No siempre lo mejor para los hijos e hijas es aquello que compense las carencias de la propia infancia. Lo que no vivimos en su momento no será resarcido por el hecho de que ellas y ellos lo puedan vivir.
¿Quién no ha escuchado más de una vez o, incluso, pronunciado la frase “quiero darles todo lo que yo no tuve” a la hora de expresar deseos respecto de los propios hijos? Por supuesto que a nuestras hijas e hijos les deseamos lo mejor y esperamos que sus vidas sean lo más felices posible; también es cierto que solemos tener una idea de “felicidad” idealizada forjada en nuestra propia infancia, cuando deseábamos cosas que no siempre podíamos tener por muy diversas razones, sobre todo si había restricciones económicas o afectivas: muchos juguetes, ser complacidos y mimados, poder comprar cosas, comer todo lo que queríamos sin restricciones. Pero no siempre lo mejor para los propios hijos e hijas es aquello que compensaría las carencias de nuestra infancia –esas que duelen al ser evocadas–, tengo para mí que lo que no vivimos en su momento no será resarcido internamente por el hecho de que nuestras propias hijas e hijos lo puedan vivir.
En mi trabajo como docente suelo encontrarme con madres y padres que vienen de hogares económicamente humildes y hoy, al encontrarse en una buena posición, abruman con regalos a sus hijos, llenándolos de cosas que hubieran querido tener y que forman parte de aquellos sueños frustrados de infancia. Pero por lo que tengo observado generalmente esos hijos e hijas pierden a través de esta dinámica el valor de las cosas, saturados de objetos que no pueden ni disfrutar pasan a ser consumidores ansiosos e insaciables, en vez de hijos e hijas felices. Otro ejemplo es el de los padres que, como no tenían diálogo con sus progenitores, deciden ser “amigos” de sus hijos, apabullarlos con una cercanía que no deja espacios, basada en la idea de que la horizontalidad es lo que sirve. El resultado es una gran confusión de roles, que lleva a conflictos y angustias al por mayor.
Esto no significa que lo vivido en el pasado deba dejar de ser una referencia esencial en la relación con nuestras hijas e hijos, pero lo que hubiéramos necesitado allá y entonces quienes hoy somos madres y padres no debería ser la única referencia para educarles. Una colega psicopedagoga me dijo una vez que veía muchos padres preocupados porque sus hijos tengan todo lo que ellos no tuvieron, pero que esos mismos padres olvidaban ofrecer lo que sí recibieron en la infancia, aquello que hoy sus hijos necesitaban y mucho: valores, afecto, convicción, generosidad, autenticidad, actitud, orden, ganas… Esas cosas que a veces se han recibido como herencia, pero que, al cotejarlas con un ideal de prosperidad y abundancia material, se dejan de lado y se ningunean, olvidando transmitirlas como recursos esenciales a las nuevas generaciones.
En muchos casos, las restricciones vividas en el pasado fueron estímulo de acciones que hoy han tenido frutos positivos.
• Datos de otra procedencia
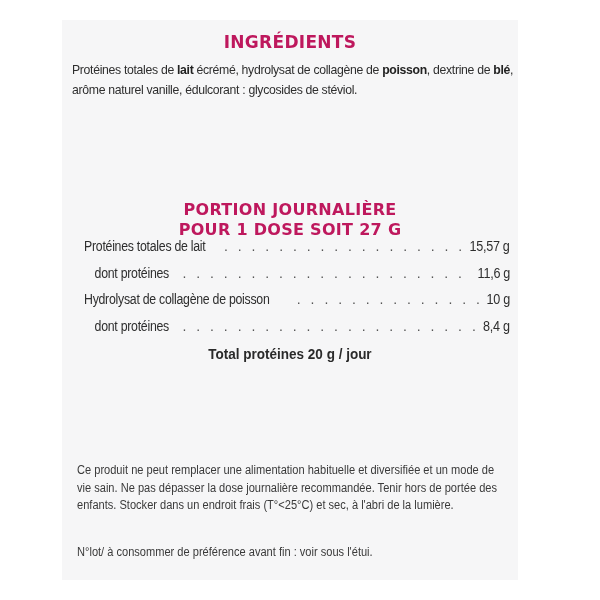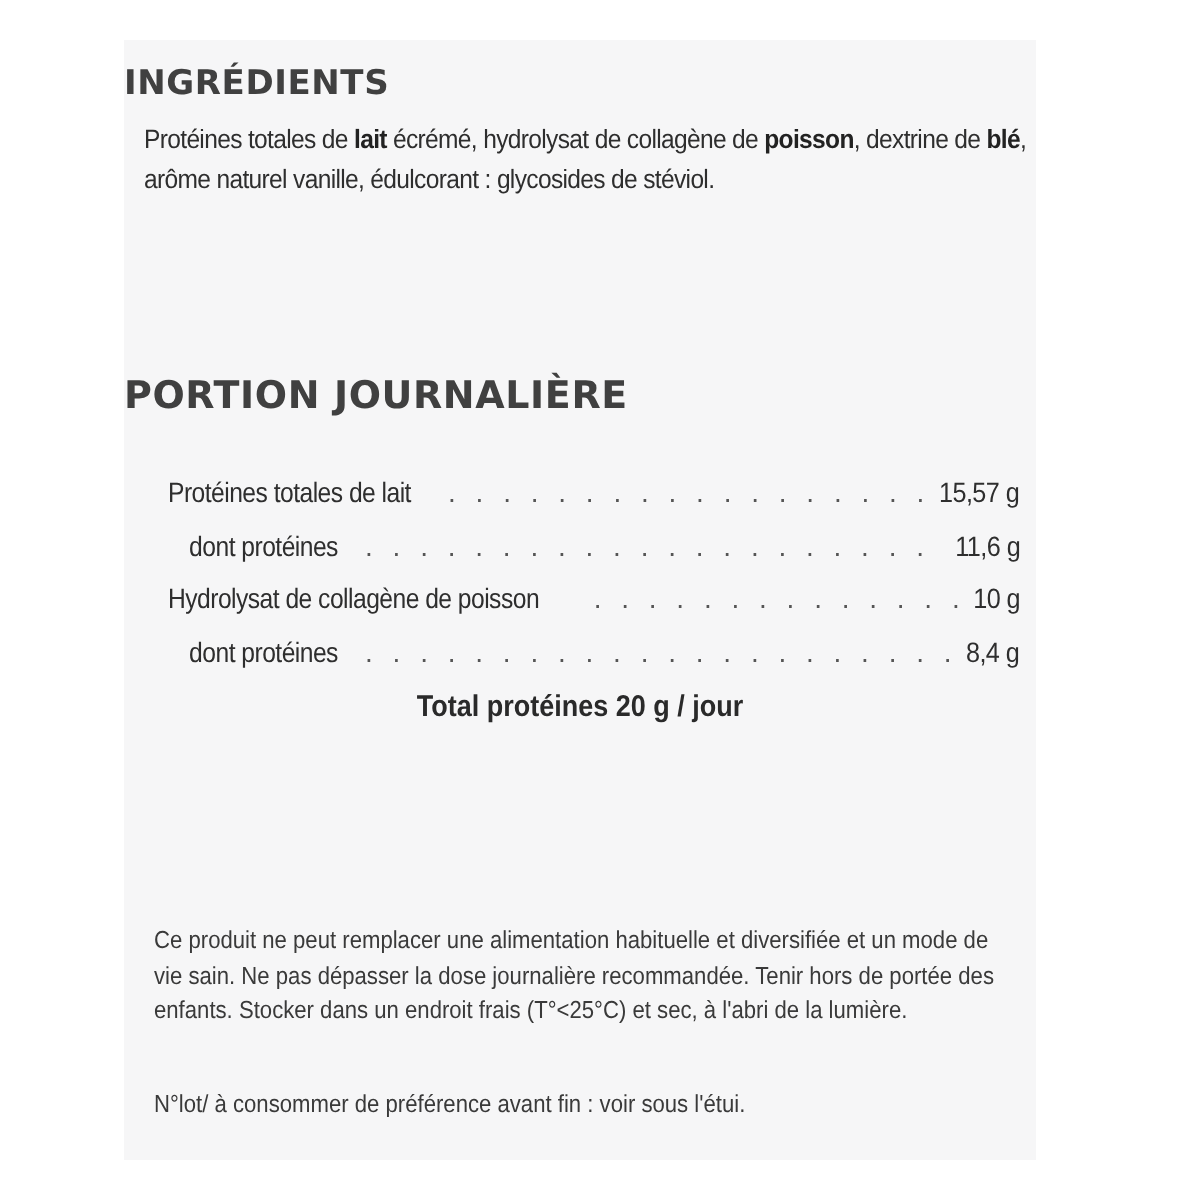--- a/index.html
+++ b/index.html
@@ -1,29 +1,29 @@
 <!DOCTYPE html>
 <html><head>
 <meta charset="utf-8">
 <style>
   html, body { margin: 0; padding: 0; background: #ffffff; }
   body { width: 600px; height: 600px; position: relative; overflow: hidden;
          font-family: "Liberation Sans", sans-serif; color: #2b2b2b; }
   .panel { position: absolute; left: 62px; top: 20px; width: 456px; height: 560px;
            background: #f6f6f7; }
-  .h1 { position: absolute; left: 0; width: 456px; 
-        color: #404040; font-family: "DejaVu Sans", sans-serif; font-weight: bold;
+  .h1 { position: absolute; left: 0; width: 456px; text-align: center;
+        color: #be185d; font-family: "DejaVu Sans", sans-serif; font-weight: bold;
         letter-spacing: 0.3px; }
   #ing-title { top: 12px; font-size: 17px; }
   .ing-text { position: absolute; left: 10px; width: 440px; top: 40px;
               font-family: "Liberation Sans", sans-serif; font-size: 13.2px;
               line-height: 20px; color: #2e2e2e; letter-spacing: -0.35px;
               transform: scaleX(0.93); transform-origin: left top; width: 475px; }
   .ing-text b { font-weight: bold; color: #222; }
-  #portion-title { top: 168px; font-size: 19px; line-height: 20px; }
+  #portion-title { top: 180px; font-size: 16px; line-height: 20px; }
   .rows { position: absolute; left: 22px; top: 218px; width: 426px; }
   .row { display: flex; align-items: flex-start; height: 26.5px;
          font-size: 14px; color: #2e2e2e; letter-spacing: -0.3px; }
   .row .lbl { white-space: nowrap; transform: scaleX(0.88); transform-origin: left center; }
   .row.indent .lbl { padding-left: 12px; }
   .row .dots { flex: 1; overflow: hidden; white-space: nowrap; color: #555;
                letter-spacing: 3px; margin: 0 2px; }
   .row .val { white-space: nowrap; transform: scaleX(0.9); transform-origin: right center; }
   #total { position: absolute; top: 325px; left: 0; width: 456px; text-align: center;
            font-weight: bold; font-size: 15px; color: #2a2a2a; transform: scaleX(0.9); }
@@ -37,20 +37,21 @@
 <body>
 
 <div class="panel">
   <div class="h1" id="ing-title">INGRÉDIENTS</div>
   <div class="ing-text">
     <span>Protéines totales de </span><b>lait</b><span> écrémé, hydrolysat de collagène de </span><b>poisson</b><span>, dextrine de </span><b>blé</b><span>, arôme naturel vanille, édulcorant : glycosides de stéviol.</span>
   </div>
 
   <div class="h1" id="portion-title">
     <div>PORTION JOURNALIÈRE</div>
+    <div>POUR 1 DOSE SOIT 27 G</div>
   </div>
 
   <div class="rows">
     <div class="row">
       <span class="lbl">Protéines totales de lait</span>
       <span class="dots">. . . . . . . . . . . . . . . . . . . . . . . . . . . . . . . . . . . . . . . . . . . . .</span>
       <span class="val">15,57 g</span>
     </div>
     <div class="row indent">
       <span class="lbl">dont protéines</span>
Sin aquellas, hoy no existirían algunas buenas cosas, como ocurre con la tenacidad que muchos estudiantes tienen cuando saben que estudiar es su manera de salir de la pobreza, mientras que esa actitud es inexistente cuando se estudia porque así lo determina un mandato al que no se le encuentra sentido. No digo que haya que mantener la pobreza como fuente de entusiasmo, pero sí reconocer que las cosas buenas no pasan solamente por tener algo determinado –la satisfacción de todos los deseos por ejemplo–, sino por esa actitud ante las contingencias de la propia vida que nos permite generar sentido y motivación. Esa actitud, esa predisposición puede transmitirse, pero no si estamos demasiado ocupados y ocupadas en “reparar” la propia infancia en vez de percibir las necesidades reales de nuestras hijas e hijos.
Las infancias y adolescencias requieren ayuda para sortear los obstáculos y acceder a lo que necesitan y desean, pero ayudarlos no es darles todo lo que no tuvimos y menos de manera automática y sin reflexión. Nuestras hijas e hijos son seres independientes, personas nuevas, y reconocer esta realidad es, sin dudas, la mejor manera de reparar viejas heridas sin quedar presos del pasado. Como afirma Khalil Gibran en su famoso poema “Tú eres el arco del cual tus hijos, / como flechas vivas, / son lanzados. / Deja que la inclinación, / en tu mano de arquero, / sea para la felicidad”.